To access the OCI ObjectStore File:

  1. A PL/SQL procedure needs to be run to create a credential to access Oracle Cloud Infrastructure (OCI) Object store files.
  2. An OCI authentication token needs to be generated under User settings from the OCI console. See CREATE_CREDENTIAL in Using Oracle Autonomous Data WareHouse on Shared Exadata Infrastructure. For example:
    BEGIN  DBMS_CLOUD.create_credential
          (    credential_name =>
            'OGGBD-CREDENTIAL',    username => 'oci-user',    password =>
            'oci-user');
            END;
            /
  3. The credential name can be configured using the followng property: gg.eventhandler.adw.objectStoreCredential. For example: gg.eventhandler.adw.objectStoreCredential=OGGBD-CREDENTIAL.

8.2.27.3 ADW Database User Privileges

ADW databases come with a predefined database role named DWROLE. If the ADW 'admin' user is not being used, then the database user needs to be granted the role DWROLE.

This role provides the privileges required for data warehouse operations. For example, the following command grants DWROLE to the user dbuser-1:

GRANT DWROLE TO dbuser-1;

Note:

Ensure that you do not use Oracle-created database user ggadmin for ADW replication, because this user lacks the INHERIT privilege.

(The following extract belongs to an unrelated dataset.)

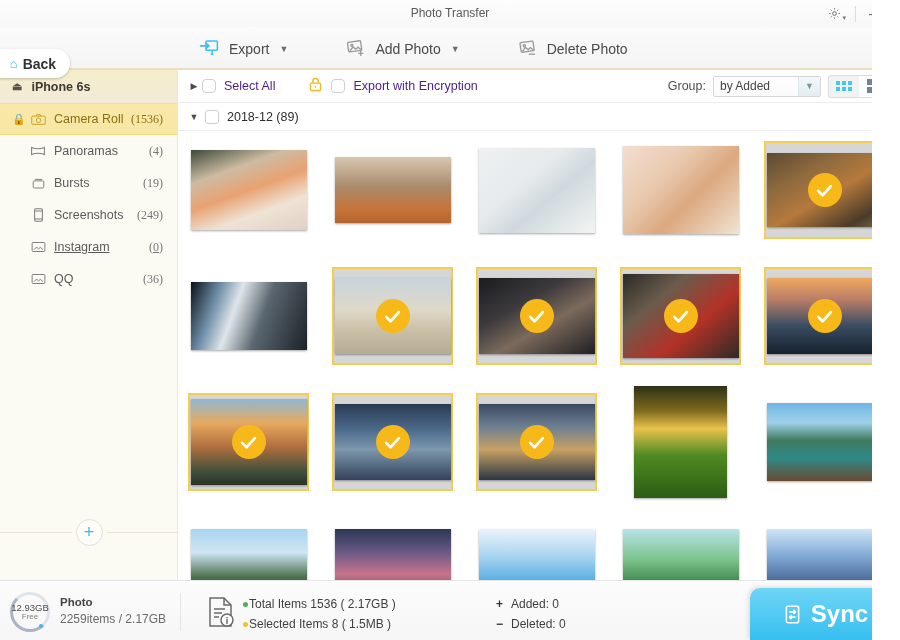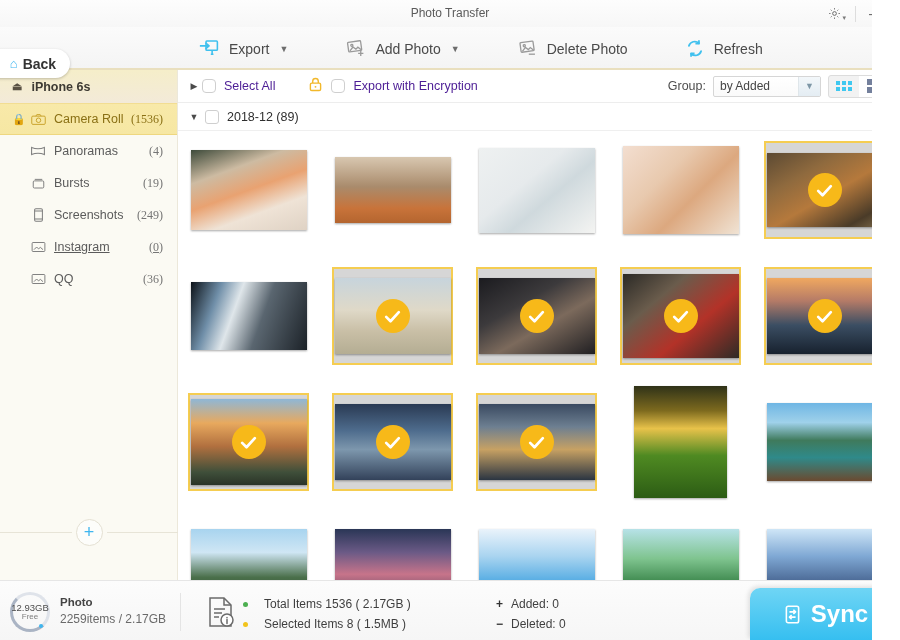"Refresh" div.tb-item { html: <div> <svg> <path></path> <path></path> <path></path> <path></path> </svg> <span>Refresh</span> </div> -> none }
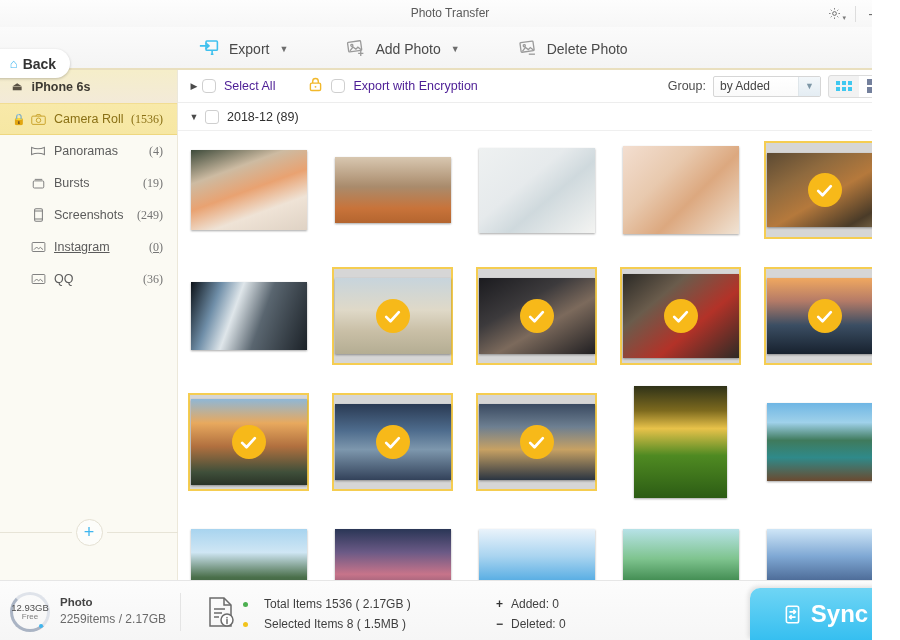"Total Items 1536 ( 2.17GB" .items-info div { gap: 16px -> 1px }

8.2.27.4 Unsupported Operations/ Limitations

  • DDL changes are not supported.
  • Replication of Oracle Object data types are not supported.
  • If the GoldenGate trail is generated by Oracle Integrated capture, then for the UPDATE operations on the source LOB column, only the changed portion of the LOB is written to the trail file. Oracle GoldenGate for Big Data Autonomous Data Warehouse (ADW) apply doesn't support replication of partial LOB columns in the trail file.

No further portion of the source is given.